Ella sacudió la cabeza.

Te corresponde a U descubrirlo.

Tendí la mirada hacia el lugar donde debía yacer la Ciudad, y supe...

...padre encajado en la sólida agua cristalina con sus botas altas, red en mano, contento; y el rostro de mi madre vuelto hacia el sol con sus gafas verdes como ojos de insecto mirando de hito en hito a sus admiradores; y yo dentro de mis fuertes y castillos de arena.

—¿Qué es eso? —pregunto, señalando una forma transparente de la que cuelgan húmedos cordeles de carne. Fascinado por su extraña belleza, pero asustado por su muerte, arrastro tímidamente los pies hacia ello.

—Un calamar, querido —dice mi madre.

Temblando, lo cubro de arena con el pie para ocultarlo de mi vista. Y la risa cae de la blanca garganta de mi madre como capullos de primavera: blanca, pura y amable, como debe ser un recuerdo.

Tú eres de la Ciudad. ¿Por qué no te quedas con nosotros una temporada? Su mano cubría ahora los recuerdos como la marea.

—¿También tú eres de la ciudad? —pregunté.

Pocos sobrevivieron aquella mañana de junio, y menos aún lo mencionan. Algunas experiencias tales como la Inundación se convierten en algo más vivido que la vida, en un hecho histórico que domina para siempre la existencia. Hablar de ello no hace más que estrechar los vínculos que el recuerdo tiene sobre uno.

Tío Noe y yo pertenecíamos al Instituto de la Marina.

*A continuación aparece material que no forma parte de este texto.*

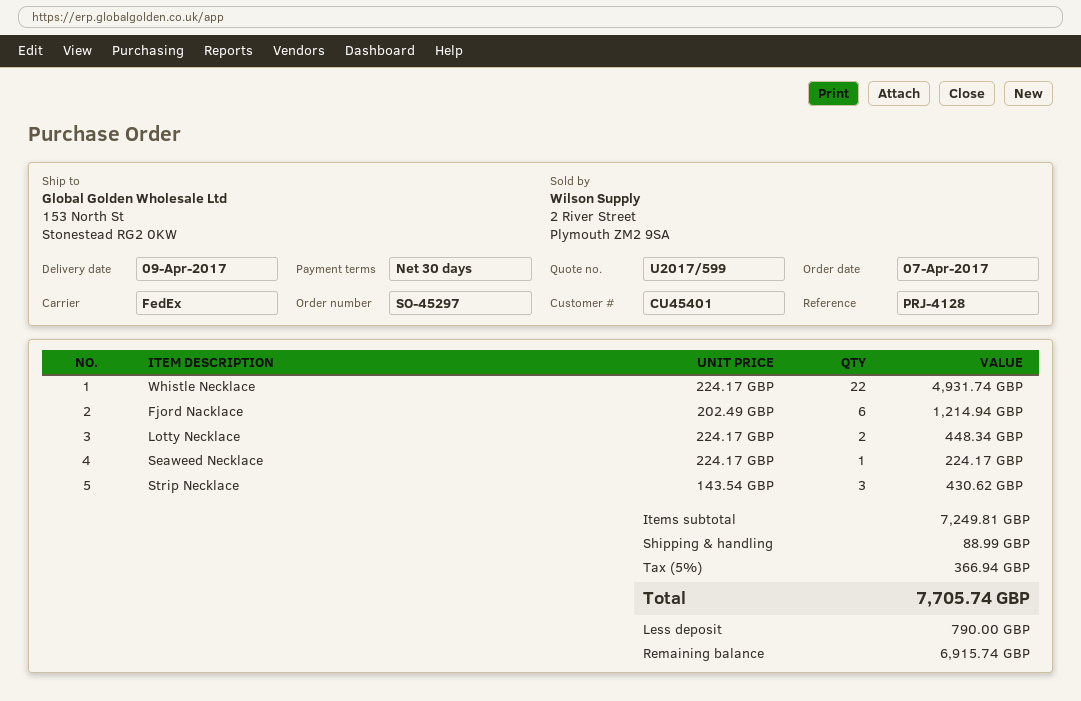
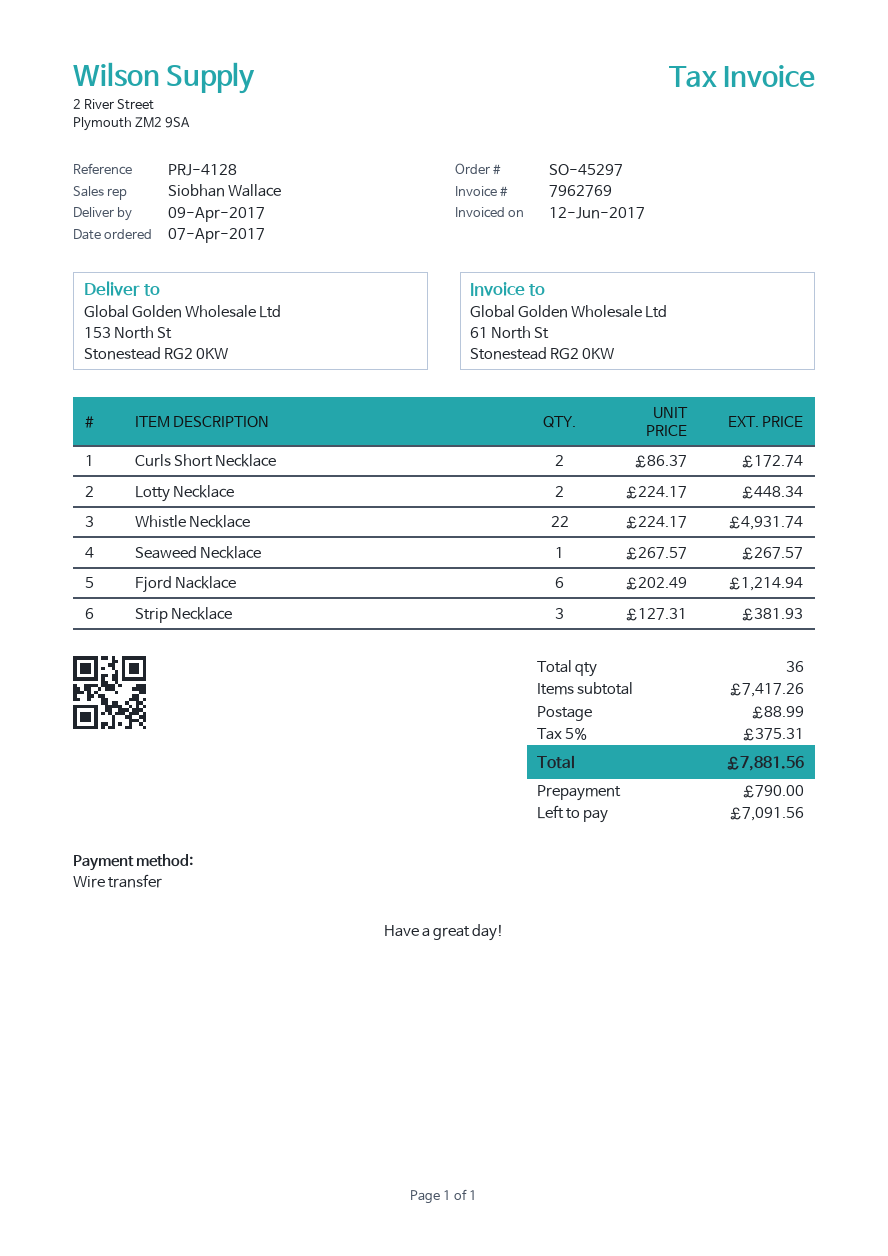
Seaweed Necklace: 1 x 224.17 = 224.17 -> 1 x 267.57 = 267.57
Strip Necklace: 3 x 143.54 = 430.62 -> 3 x 127.31 = 381.93
Curls Short Necklace: none -> 2 x 86.37 = 172.74
subtotal: 7249.81 -> 7417.26
tax: 5% = 366.94 -> 5% = 375.31
total: 7705.74 -> 7881.56
balance: 6915.74 -> 7091.56

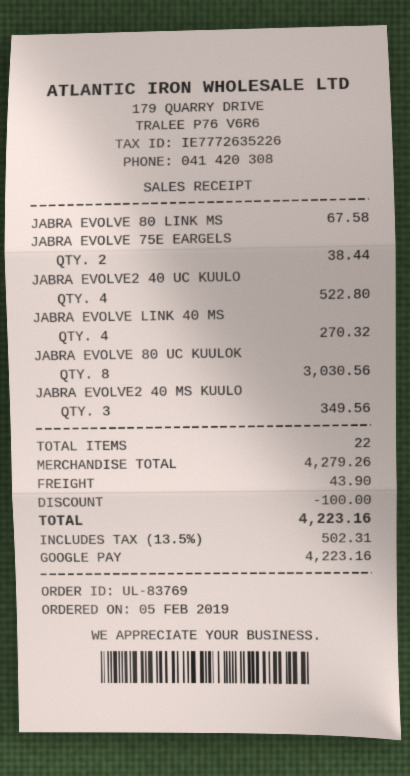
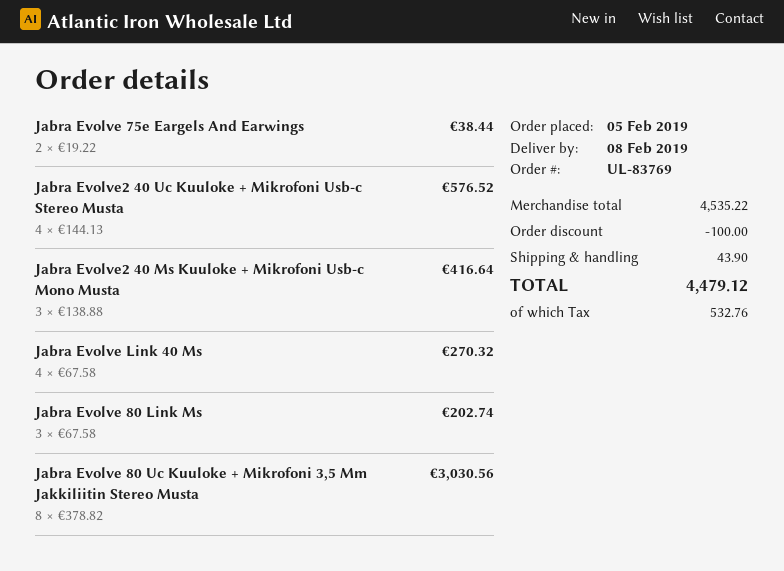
JABRA EVOLVE 80 LINK MS: 1 for 67.58 -> 3 for 202.74
JABRA EVOLVE2 40 UC KUULO: 4 for 522.80 -> 4 for 576.52
JABRA EVOLVE2 40 MS KUULO: 3 for 349.56 -> 3 for 416.64
subtotal: 4279.26 -> 4535.22
tax: 502.31 -> 532.76
total: 4223.16 -> 4479.12

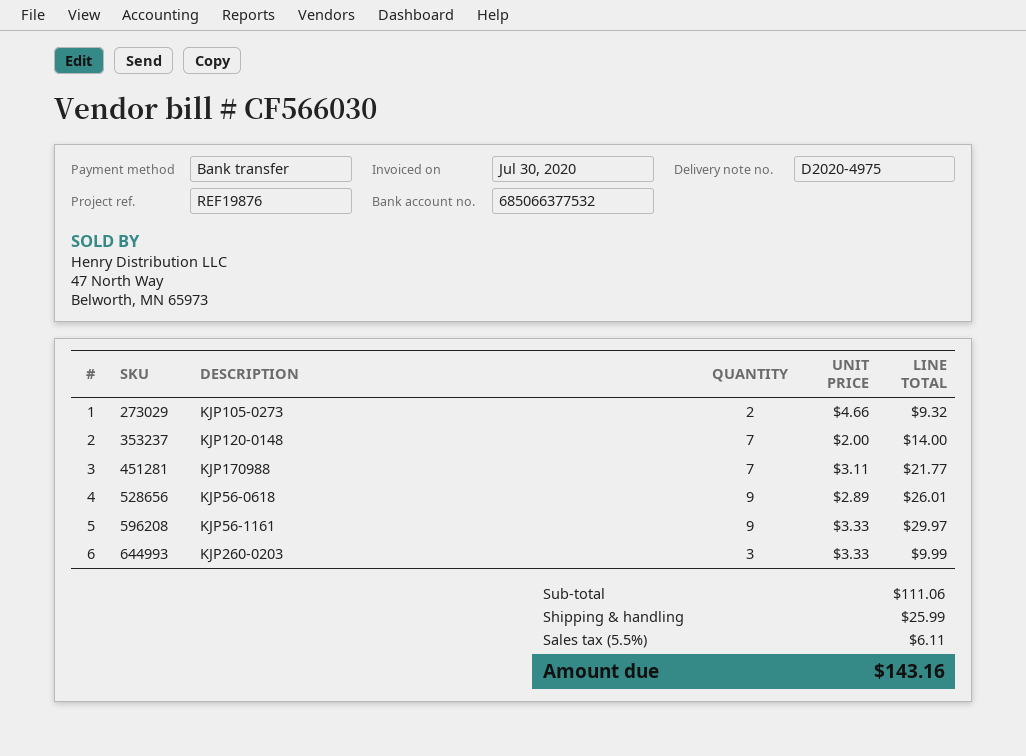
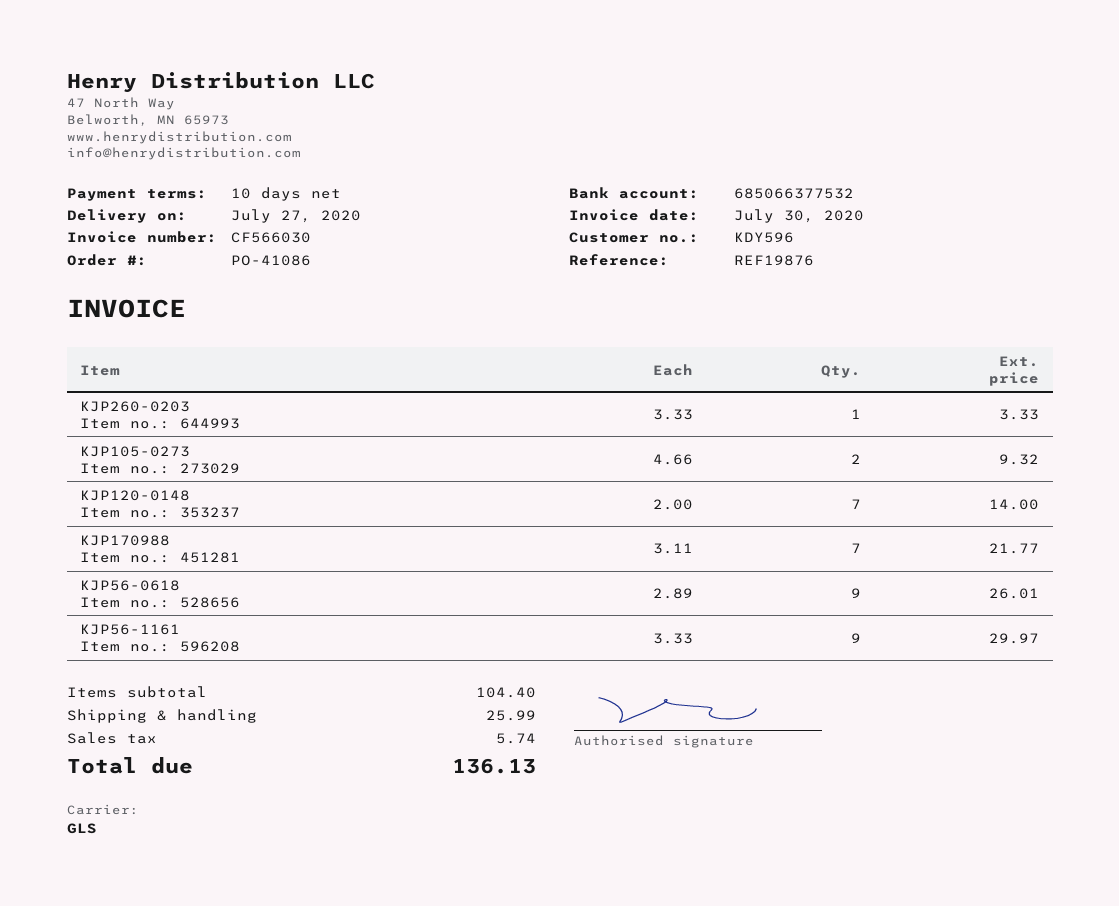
KJP260-0203: 3 x 3.33 = 9.99 -> 1 x 3.33 = 3.33
subtotal: 111.06 -> 104.40
tax: 6.11 -> 5.74
total: 143.16 -> 136.13

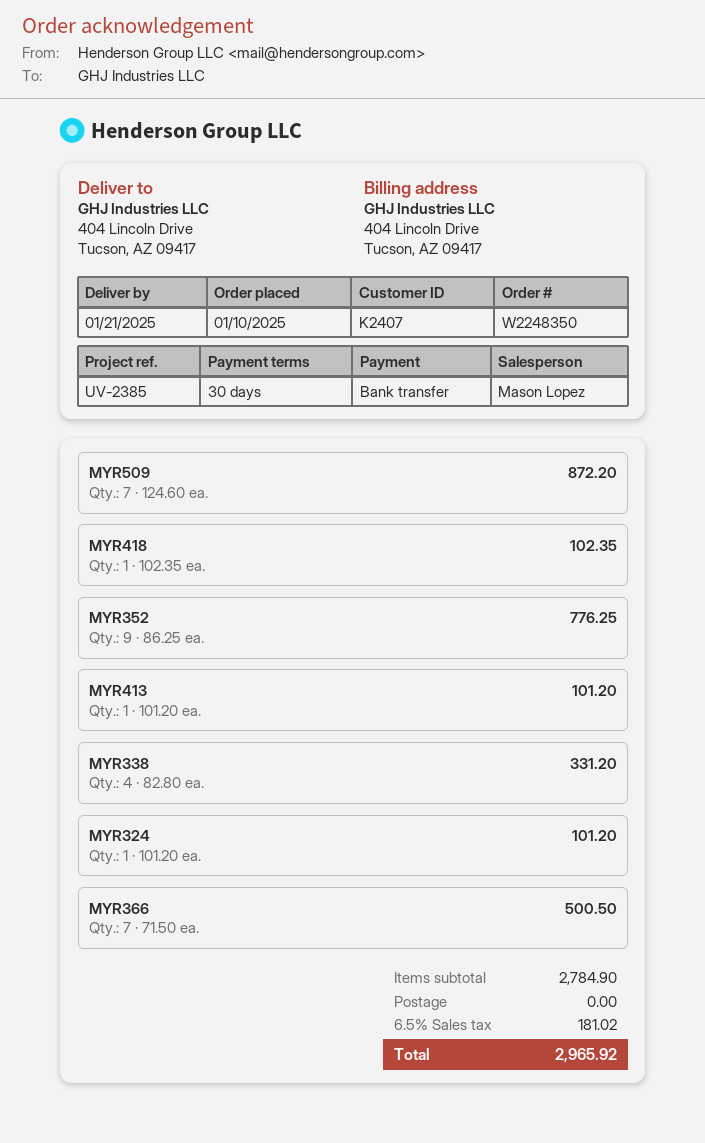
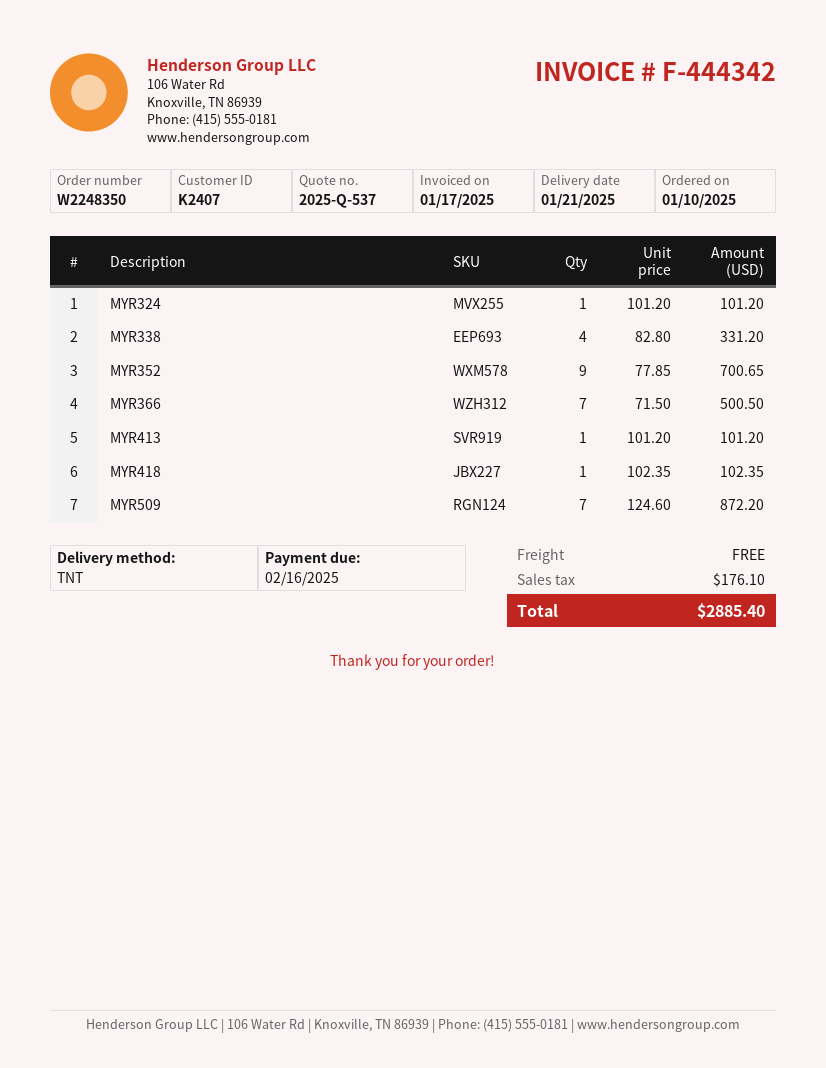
MYR352: 9 x 86.25 = 776.25 -> 9 x 77.85 = 700.65
tax: 181.02 -> 176.10
total: 2965.92 -> 2885.40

Estábamos en una expedición a lo largo de la costa en nuestro barco cuando se produjo la Inundación.

—¿Conocías a un tal Dr. Gunnar y a su esposa? —pregunté.

Sí, exclamó ella. El Dr. Gunnar, el hombre alto que se parecía a tío Noe. Y Mrs. Gunnar..., yo pensaba siempre que era la mujer más hermosa del mundo.

El placer fue una granada de mano estallando en mí, confortando mi mente en el magma demulcente. Las coincidencias son raras, pero es bueno que existan.

—Eran mis padres —dije.

Entonces, tú eres Duke, dijo ella con una sonrisa. ¿Te acuerdas de Pryn?

Recordé la alta muchacha de diecisiete años con las piernas tan curtidas por el sol que parecía haberse escapado de un penique de cobre. A pesar del desagrado que me inspiraban las muchachas antes de la Inundación, tuve que admirar lo bien que nadaba.

—Sí —dije, sonriendo por primera vez.

Ella tomó mi mano y me obligó a levantarme.

—Ahora no puedes rechazar mi invitación. Somos la única familia que tienes.

—Vamos —dije.

Y así fue como el hijo pródigo volvió al Instituto de la Marina y conoció a Noe Selchey, último director superviviente y manipulador de las vastas reservas guardadas en los bancos del Este, y preocupación constante de las compañías de seguros.

Llamamos a nuestra isla Parnassus debido a que en los días prediluvianos ése era el nombre de la calle en lo alto de la colina. Cuando los bulldozers enterraron la placa con el nombre de la calle y extrajeron una torre de acero y cristal que sonreía como la aguja de un cirujano, conservamos el nombre.

Había regresado a mi tierra natal para trabajar y olvidar; pero no había olvido posible tan cerca del hogar. Los gritos de mis amigos al morir aplastados se movían soñadoramente en el gigantesco y silencioso mundo del océano en forma de recuerdos. Pero si persistía el dolor de recordar, había algo que equilibraba el otro lado de la existencia, y era Pryn.